REICHARD: So Scotland has a fair amount of autonomy, I gather, but many Scottish citizens want to break away from the UK all together. When did the first Scottish referendum take place and how close of a vote was that?
DUERR: To go back to your original question, the United
Kingdom has four constituent parts: England, Wales, that was the joined
in the 13th century by force. It was codified with two acts of union
1534 and 1543. The Scottish then joined the union in 1707. They actually
went broke for a range of reasons. And then Ireland was admitted in
1800, although there have long been an English presence in Ireland. And
so those four parts are together in the Union.
The first independence referendum was in September of 2014. The vote was 44.7 percent in favor of independence. And it was a really long and arduous campaign, very well fought, but ultimately the remain or the union side ended up winning, even though the Scottish National Party then held a majority in the parliament following the 2011 Regional election. And so there's a history of having referendums to decide independence, but there's nothing that's codified that says they have to do it again.
MR: If Scotland does vote to break away from the UK, what will that mean? Would that be a process similar to what we just saw with Brexit?

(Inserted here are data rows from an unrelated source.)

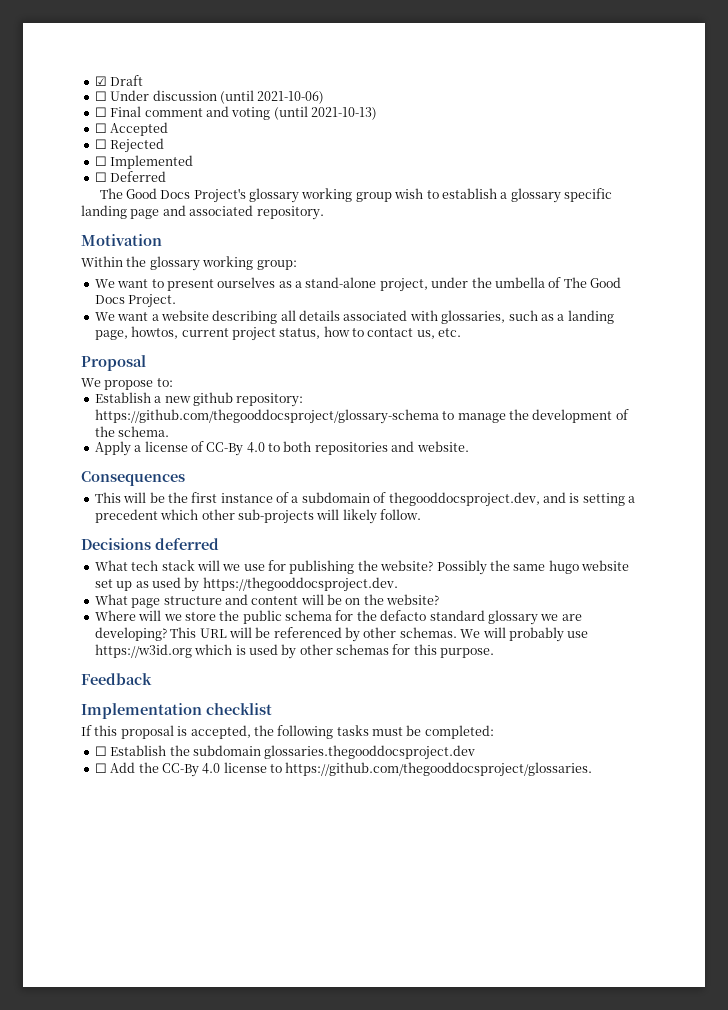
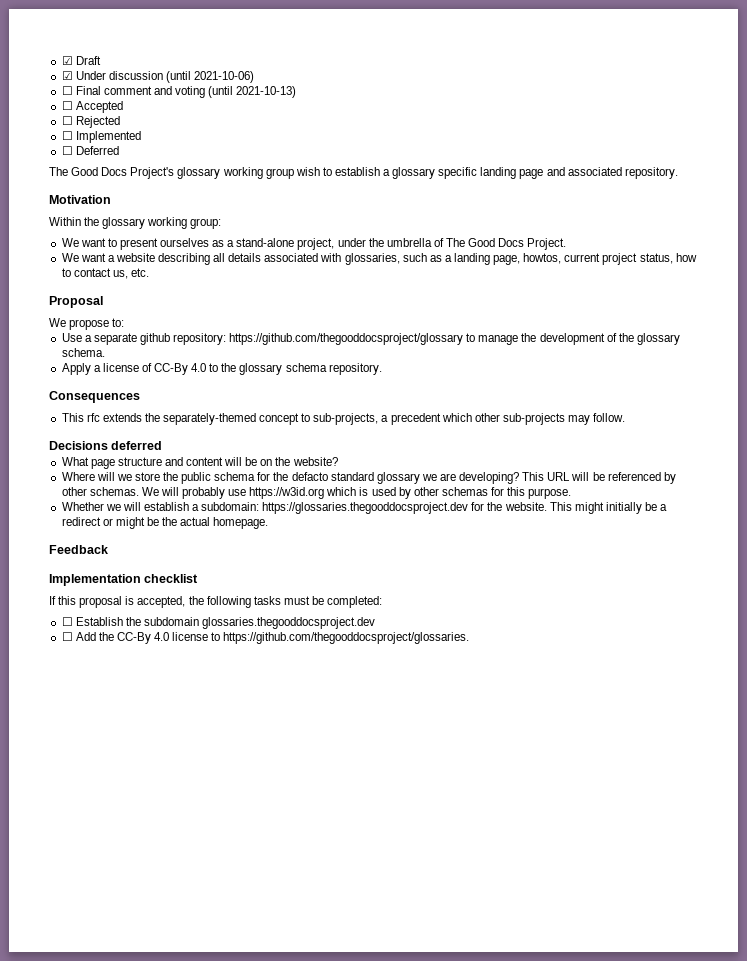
- ☐ Under discussion (until 2021-10-06)
+ ☑ Under discussion (until 2021-10-06)
- We want to present ourselves as a stand-alone project, under the umbella of The Good Docs Project.
+ We want to present ourselves as a stand-alone project, under the umbrella of The Good Docs Project.
- Establish a new github repository: https://github.com/thegooddocsproject/glossary-schema to manage the development of the schema.
+ Use a separate github repository: https://github.com/thegooddocsproject/glossary to manage the development of the glossary schema.
- Apply a license of CC-By 4.0 to both repositories and website.
+ Apply a license of CC-By 4.0 to the glossary schema repository.
  Consequences
- This will be the first instance of a subdomain of thegooddocsproject.dev, and is setting a precedent which other sub-projects will likely follow.
+ This rfc extends the separately-themed concept to sub-projects, a precedent which other sub-projects may follow.
- What tech stack will we use for publishing the website? Possibly the same hugo website set up as used by https://thegooddocsproject.dev.
+ Whether we will establish a subdomain: https://glossaries.thegooddocsproject.dev for the website. This might initially be a redirect or might be the actual homepage.

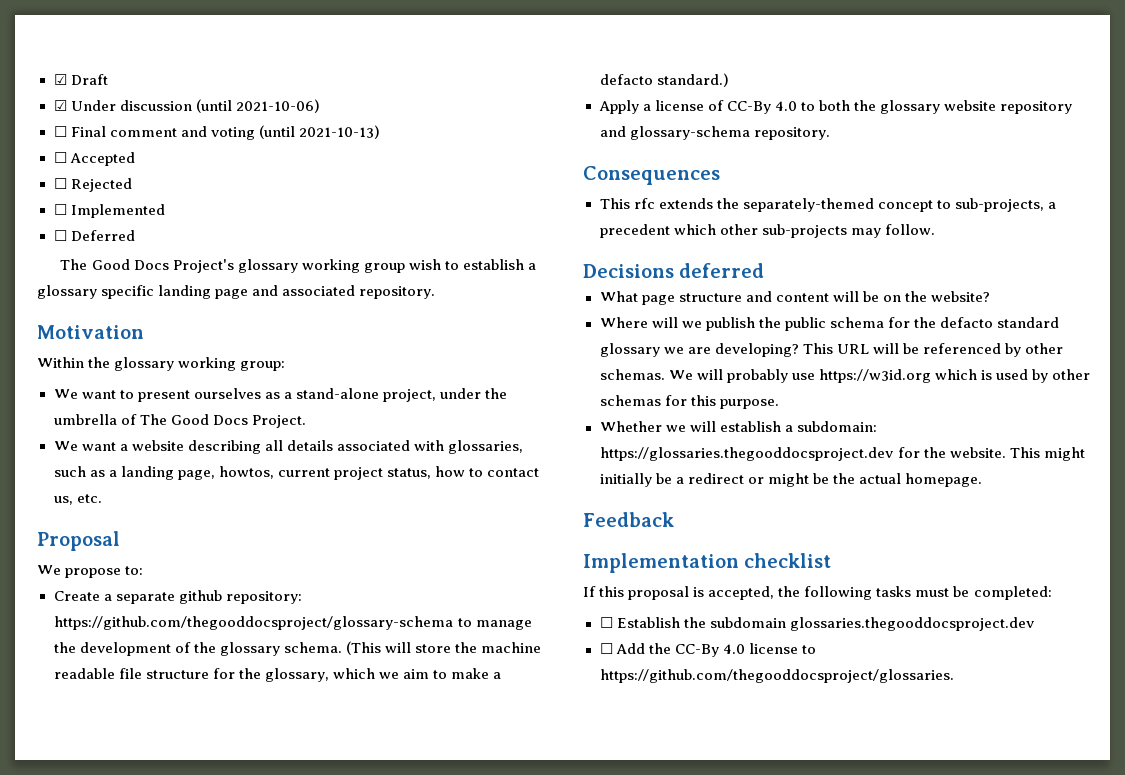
- Use a separate github repository: https://github.com/thegooddocsproject/glossary to manage the development of the glossary schema.
+ Create a separate github repository: https://github.com/thegooddocsproject/glossary-schema to manage the development of the glossary schema. (This will store the machine readable file structure for the glossary, which we aim to make a defacto standard.)
- Apply a license of CC-By 4.0 to the glossary schema repository.
+ Apply a license of CC-By 4.0 to both the glossary website repository and glossary-schema repository.
- Where will we store the public schema for the defacto standard glossary we are developing?
+ Where will we publish the public schema for the defacto standard glossary we are developing?

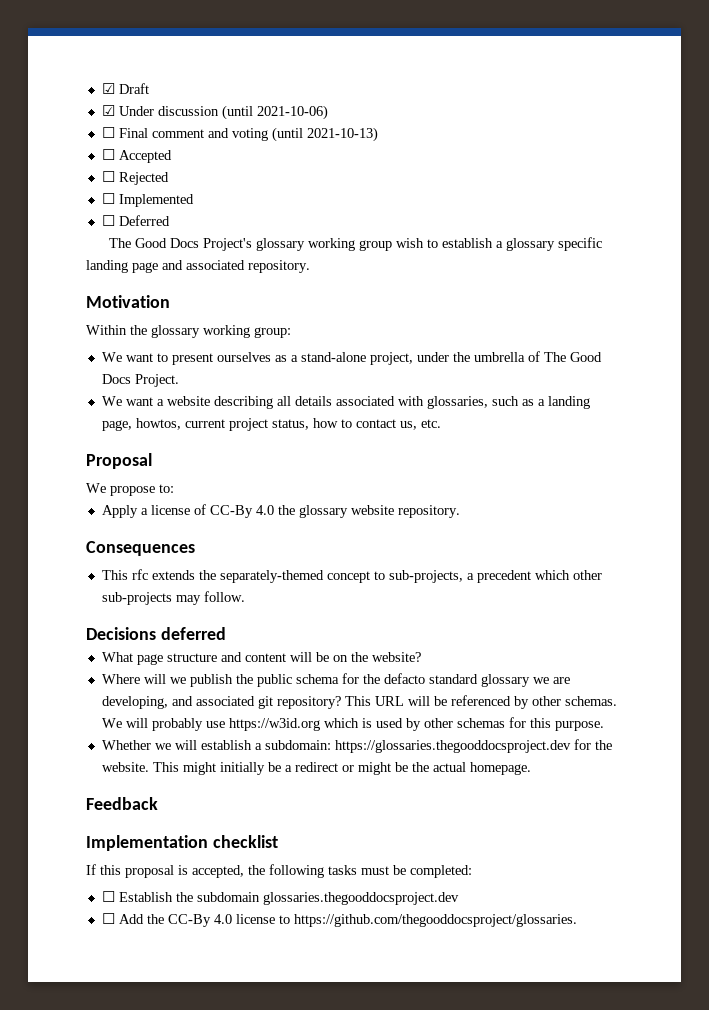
- Create a separate github repository: https://github.com/thegooddocsproject/glossary-schema to manage the development of the glossary schema. (This will store the machine readable file structure for the glossary, which we aim to make a defacto standard.)
- Apply a license of CC-By 4.0 to both the glossary website repository and glossary-schema repository.
+ Apply a license of CC-By 4.0 the glossary website repository.
- Where will we publish the public schema for the defacto standard glossary we are developing?
+ Where will we publish the public schema for the defacto standard glossary we are developing, and associated git repository?

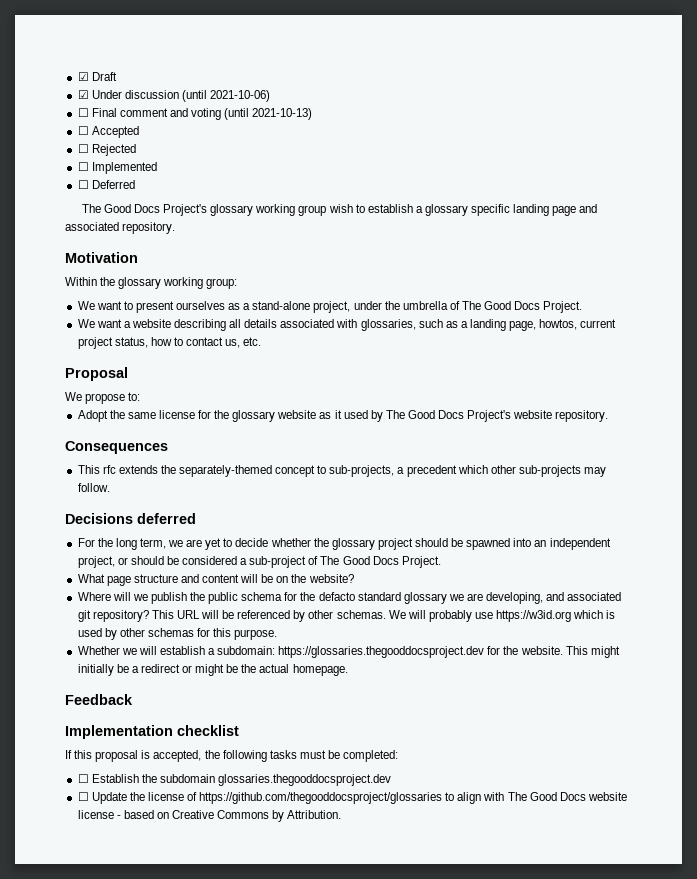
- Apply a license of CC-By 4.0 the glossary website repository.
+ Adopt the same license for the glossary website as it used by The Good Docs Project's website repository.
+ For the long term, we are yet to decide whether the glossary project should be spawned into an independent project, or should be considered a sub-project of The Good Docs Project.
- ☐ Add the CC-By 4.0 license to https://github.com/thegooddocsproject/glossaries.
+ ☐ Update the license of https://github.com/thegooddocsproject/glossaries to align with The Good Docs website license - based on Creative Commons by Attribution.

DUERR: Probably something along those lines, and frankly, there are very few cases in world affairs that give us examples. We have Czechoslovakia, the velvet divorce in 1993. That is an example. But then elsewhere, really it's under authoritarian regimes. Montenegro is an instructive case that gained its independence from Serbia in 2006, and it had a referendum for independence. But in all likelihood, it would be something Brexit-like. It would probably be a fairly long and arduous situation. The question is whether the revolt's close. If it's a 50.1% in favor of independence, I imagine that it could go to some form of international arbitration. But in all likelihood, if it's set as a 50% plus one vote, then independence would be expected and forthcoming. But it's also hard to say. It's plausible that the union could be reconfigured, that Scotland could be under some form of federal model or given even more power than London to govern its affairs, but still within the UK. There are a range of different us possibilities, although in all likelihood, it would become the 194th member state of the United Nations.
REICHARD: Final Brexit question for you. What’s the latest on a new trade deal between the United States and the UK?
DUERR: It's taken very much a back seat recently with the new Biden administration under Trump, and with the relationship between President Trump and Prime Minister Boris Johnson, it was expected that there would be a fast track negotiation. But under President Biden it's really taken a backseat. Biden is looking at a range of other issues on the foreign policy front. And a free trade agreement with the UK really is not front and center of his administration. And so in all likelihood, the date 2023 has been given as an earlier stage to revive talks and potentially get a trade deal between the United Kingdom and the United States moving forward. So, for Prime Minister Boris Johnson, it's unfortunate from his viewpoint, because he it would have been a major victory and a quick one post-Brexit. But it looks like it's going to take a fair bit more time now.
REICHARD: Professor Glen Duerr has been our guest. Professor thanks for your time and your insight! Really appreciate it.
DUERR: My pleasure, thank you so much for having me.